Would you go through the records below and copy each line with the string "text"?

═════ Records provided

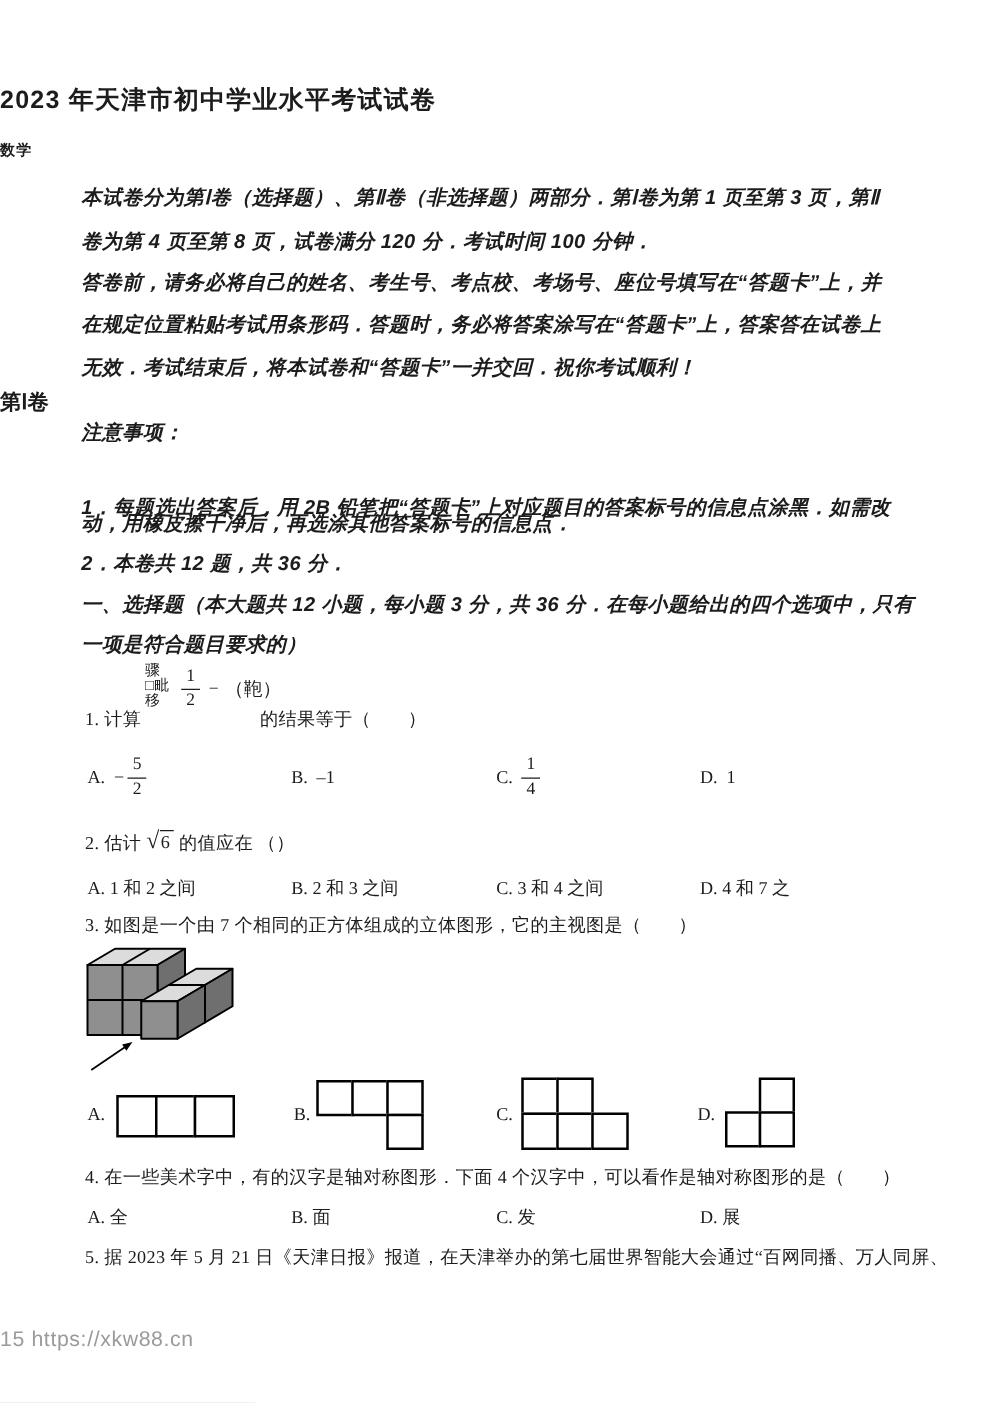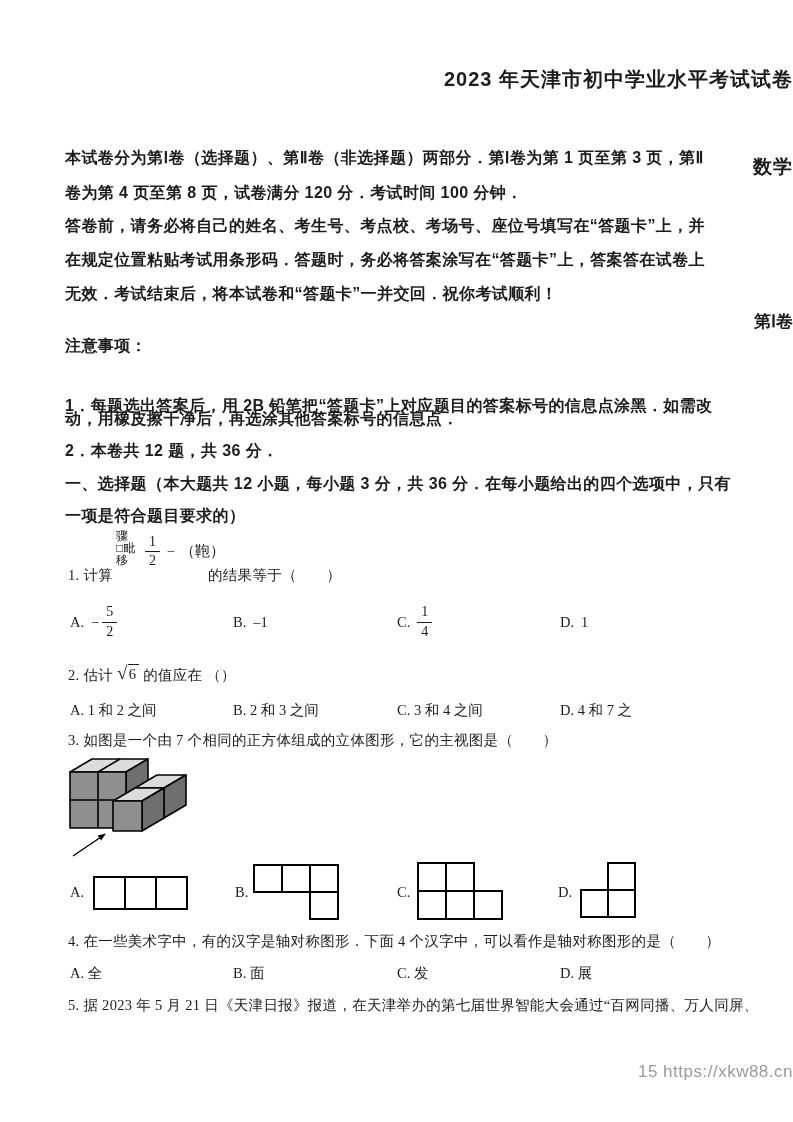--- a/index.html
+++ b/index.html
@@ -10,7 +10,7 @@
   }
   .abs { position:absolute; white-space:nowrap; }
   .bold { font-family:"Liberation Sans", sans-serif; font-weight:700; }
-  .center { left:0; width:100%; text-align:right; }
+  .center { left:0; width:100%; text-align:left; }
   .h-title { font-size:20px; letter-spacing:1px; }
   .h-sub { font-size:19px; letter-spacing:1px;margin-top:42px; }
   .b16 { font-size:16px; letter-spacing:0.4px; }

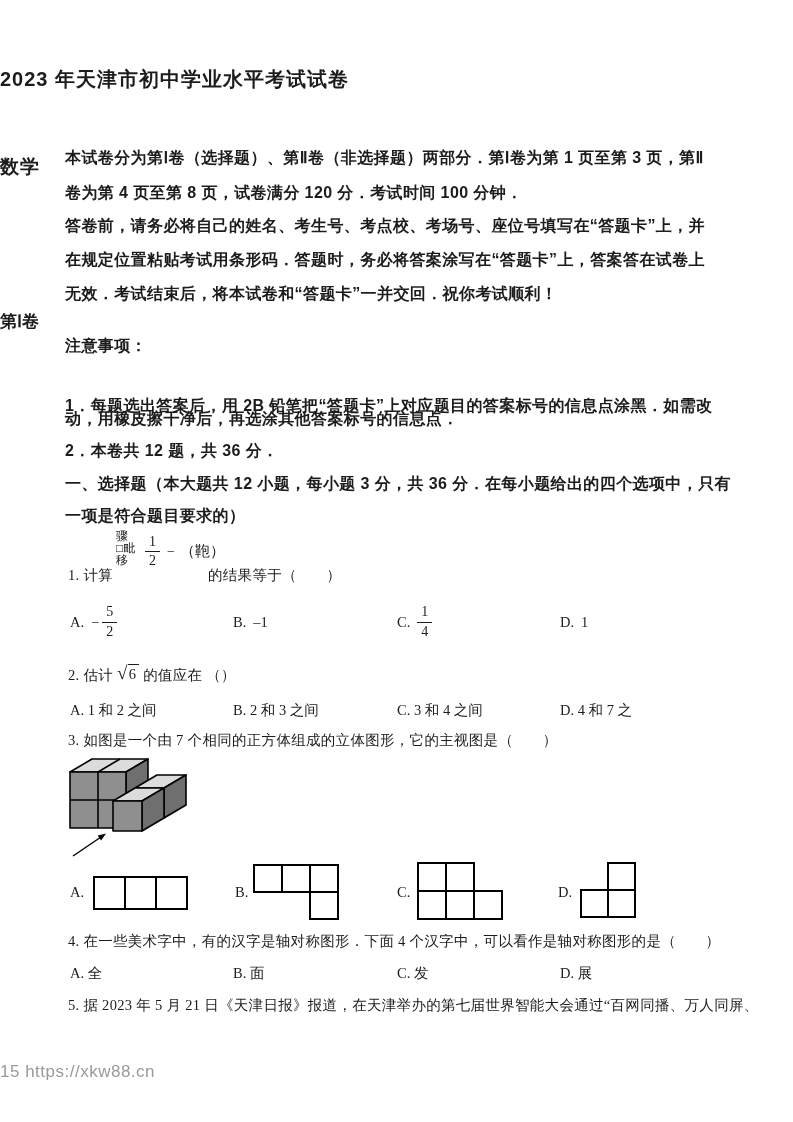--- a/index.html
+++ b/index.html
@@ -12,7 +12,7 @@
   .bold { font-family:"Liberation Sans", sans-serif; font-weight:700; }
   .center { left:0; width:100%; text-align:left; }
   .h-title { font-size:20px; letter-spacing:1px; }
-  .h-sub { font-size:19px; letter-spacing:1px;margin-top:42px; }
+  .h-sub { font-size:12px; letter-spacing:1px; }
   .b16 { font-size:16px; letter-spacing:0.4px; }
   .q { font-size:14.5px; letter-spacing:0.3px; }
   .opt-row { position:absolute; left:0; width:100%; height:24px; }

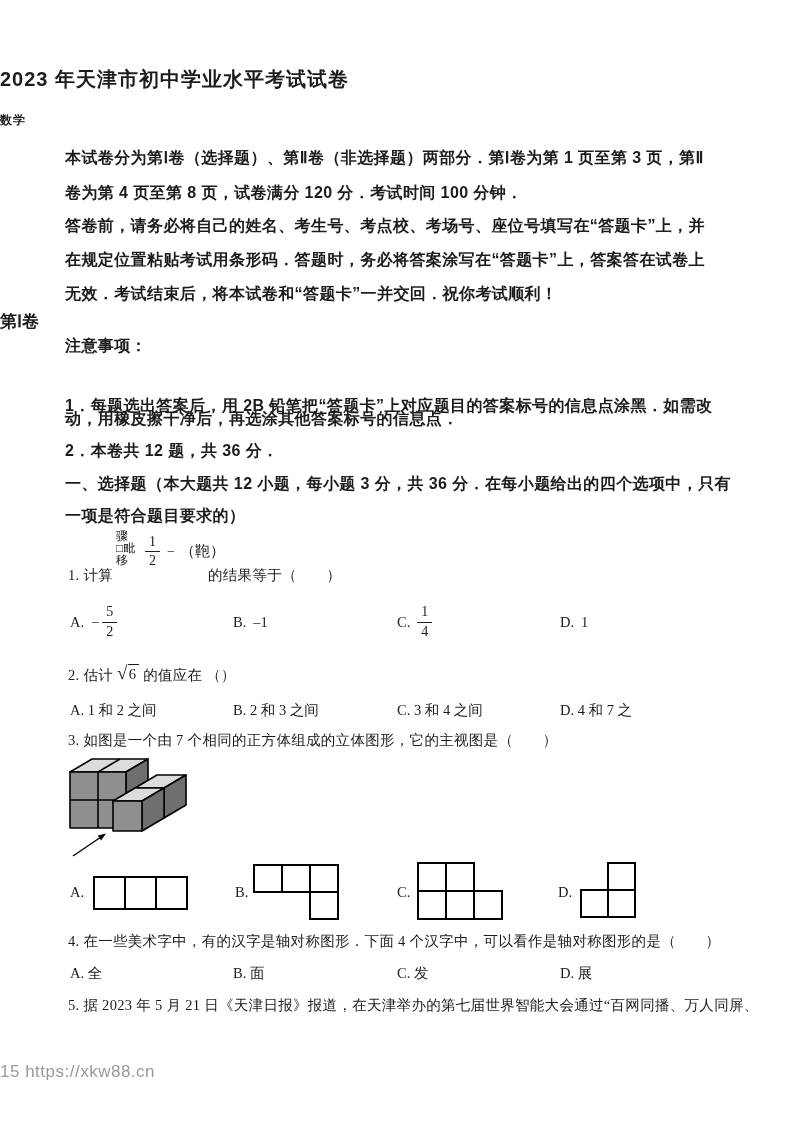--- a/index.html
+++ b/index.html
@@ -13,7 +13,7 @@
   .center { left:0; width:100%; text-align:left; }
   .h-title { font-size:20px; letter-spacing:1px; }
   .h-sub { font-size:12px; letter-spacing:1px; }
-  .b16 { font-size:16px; letter-spacing:0.4px; }
+  .b16 { font-size:16px; letter-spacing:0.4px;font-style:italic; }
   .q { font-size:14.5px; letter-spacing:0.3px; }
   .opt-row { position:absolute; left:0; width:100%; height:24px; }
   .opt { position:absolute; display:inline-flex; align-items:center; gap:7px; font-size:14.5px; }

══════════

**Solution for this exercise:**
-  .center { left:0; width:100%; text-align:right; }
+  .center { left:0; width:100%; text-align:left; }
   .center { left:0; width:100%; text-align:left; }
   .center { left:0; width:100%; text-align:left; }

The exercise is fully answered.